▸ EXERCISE:
The lines to extract run from the first line of the material below to the line containing "[105,192,123,204] lib ->", both included; leave the pictures behind.

▸ DATA SUPPLIED:
──────────────────────────────

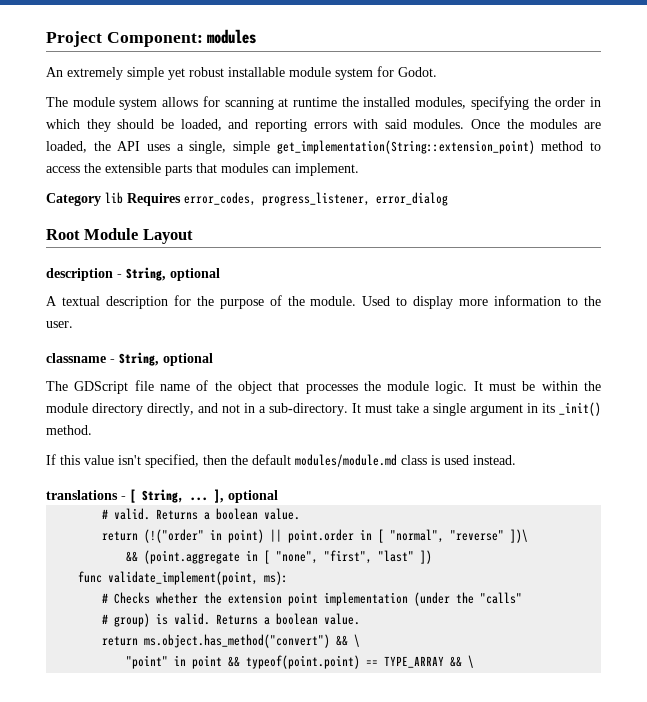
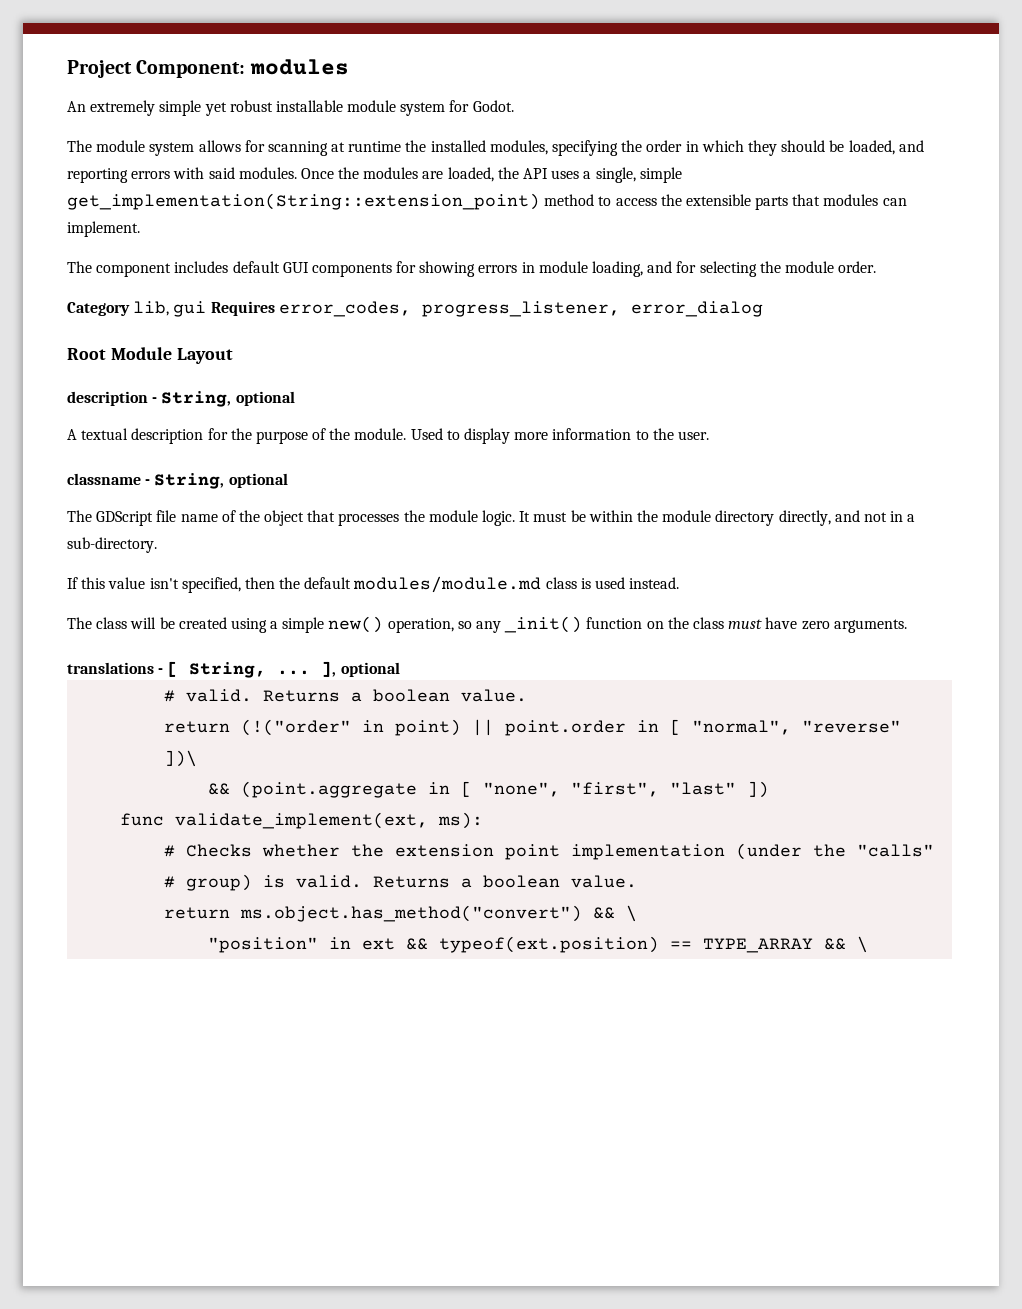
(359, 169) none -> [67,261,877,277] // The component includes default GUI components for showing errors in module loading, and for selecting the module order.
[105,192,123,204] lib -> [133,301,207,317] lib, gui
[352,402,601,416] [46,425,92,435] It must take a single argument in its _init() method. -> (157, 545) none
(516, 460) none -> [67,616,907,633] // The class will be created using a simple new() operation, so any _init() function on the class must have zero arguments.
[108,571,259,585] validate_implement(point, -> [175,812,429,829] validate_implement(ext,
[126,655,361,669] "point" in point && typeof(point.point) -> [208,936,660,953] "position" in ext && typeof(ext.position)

──────────────────────────────

▸ RESPONSE FOR THIS EXERCISE:
(359, 169) none -> [67,261,877,277] // The component includes default GUI components for showing errors in module loading, and for selecting the module order.
[105,192,123,204] lib -> [133,301,207,317] lib, gui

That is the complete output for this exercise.